🤖 AI Summary
This work addresses the challenge of substantial inter-subject variability in neural representations that typically necessitates subject-specific model training or fine-tuning for cross-subject brain signal decoding. To overcome this, the authors propose a meta-optimized in-context learning approach that, given only a few image–brain activation pairs from a new subject, infers their neural encoding patterns without requiring any training, fine-tuning, anatomical alignment, or stimulus overlap. Leveraging a hierarchical inference mechanism—first estimating voxel-level encoder parameters from multiple stimuli to construct a contextual representation, then aggregating information across voxels for functional inversion—the method significantly enhances generalization, efficiency, and robustness across diverse visual backbone architectures, thereby advancing the development of foundation models for non-invasive brain decoding.
📝 Abstract
Visual decoding from brain signals is a key challenge at the intersection of computer vision and neuroscience, requiring methods that bridge neural representations and computational models of vision. A field-wide goal is to achieve generalizable, cross-subject models. A major obstacle towards this goal is the substantial variability in neural representations across individuals, which has so far required training bespoke models or fine-tuning separately for each subject. To address this challenge, we introduce a meta-optimized approach for semantic visual decoding from fMRI that generalizes to novel subjects without any fine-tuning. By simply conditioning on a small set of image-brain activation examples from the new individual, our model rapidly infers their unique neural encoding patterns to facilitate robust and efficient visual decoding.
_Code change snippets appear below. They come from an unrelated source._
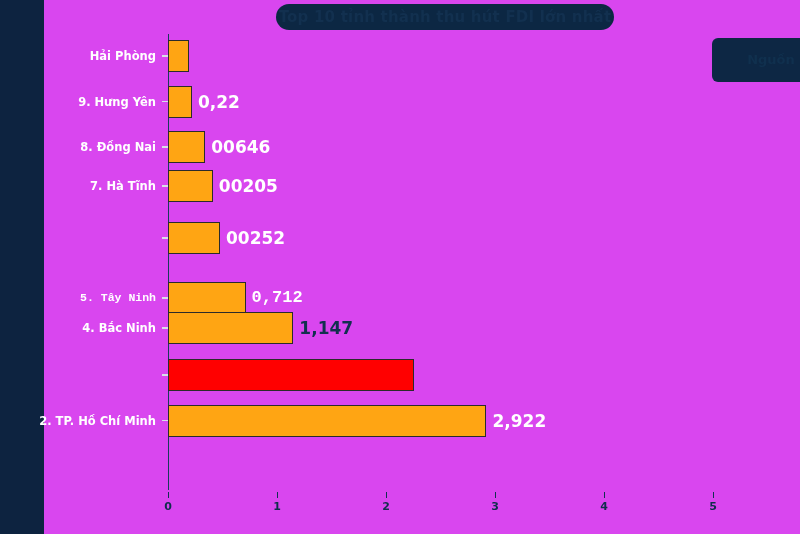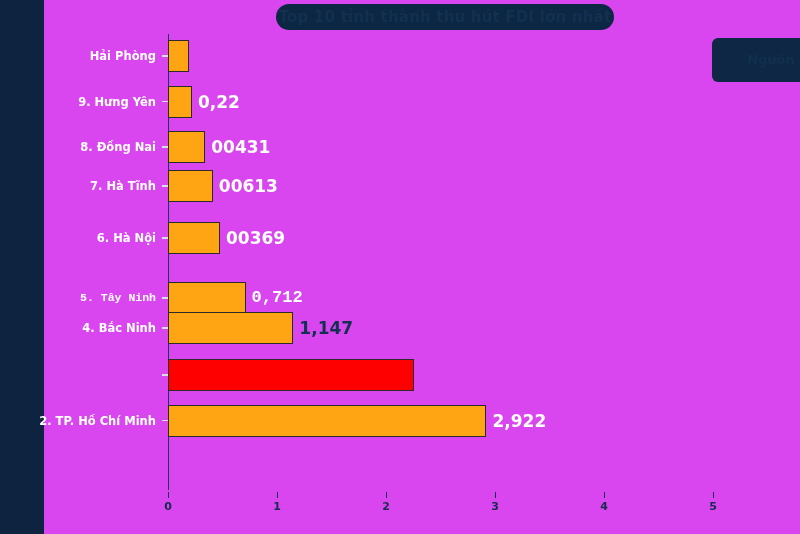--- a/index.html
+++ b/index.html
@@ -145,33 +145,32 @@
       <div class="row" style="top: 79.6px;">
         <div class="cat-label">9. Hưng Yên</div>
         <div class="tick"></div>
         <div class="bar" style="width: 23.98px;"></div>
         <div class="val-label" style="left: 153.98px;">0,22</div>
       </div>
       <div class="row" style="top: 125.2px;">
         <div class="cat-label">8. Đồng Nai</div>
         <div class="tick"></div>
         <div class="bar" style="width: 37.278px;"></div>
-        <div class="val-label" style="left: 167.278px;">00431</div>
+        <div class="val-label" style="left: 167.278px;">00646</div>
       </div>
       <div class="row" style="top: 164px;">
         <div class="cat-label">7. Hà Tĩnh</div>
         <div class="tick"></div>
         <div class="bar" style="width: 44.799px;"></div>
-        <div class="val-label" style="left: 174.799px;">00613</div>
+        <div class="val-label" style="left: 174.799px;">00205</div>
       </div>
       <div class="row" style="top: 216.4px;">
-        <div class="cat-label">6. Hà Nội</div>
         <div class="tick"></div>
         <div class="bar" style="width: 51.993px;"></div>
-        <div class="val-label" style="left: 181.993px;">00369</div>
+        <div class="val-label" style="left: 181.993px;">00252</div>
       </div>
       <div class="row" style="top: 276px; font-family: Liberation Mono, monospace;">
         <div class="cat-label">5. Tây Ninh</div>
         <div class="tick"></div>
         <div class="bar" style="width: 77.608px;"></div>
         <div class="val-label" style="left: 207.608px;">0,712</div>
       </div>
       <div class="row" style="top: 306px;">
         <div class="cat-label">4. Bắc Ninh</div>
         <div class="tick"></div>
Our approach is explicitly optimized for in-context learning of the new subject's encoding model and performs decoding by hierarchical inference, inverting the encoder. First, for multiple brain regions, we estimate the per-voxel visual response encoder parameters by constructing a context over multiple stimuli and responses. Second, we construct a context consisting of encoder parameters and response values over multiple voxels to perform aggregated functional inversion. We demonstrate strong cross-subject and cross-scanner generalization across diverse visual backbones without retraining or fine-tuning. Moreover, our approach requires neither anatomical alignment nor stimulus overlap. This work is a critical step towards a generalizable foundation model for non-invasive brain decoding.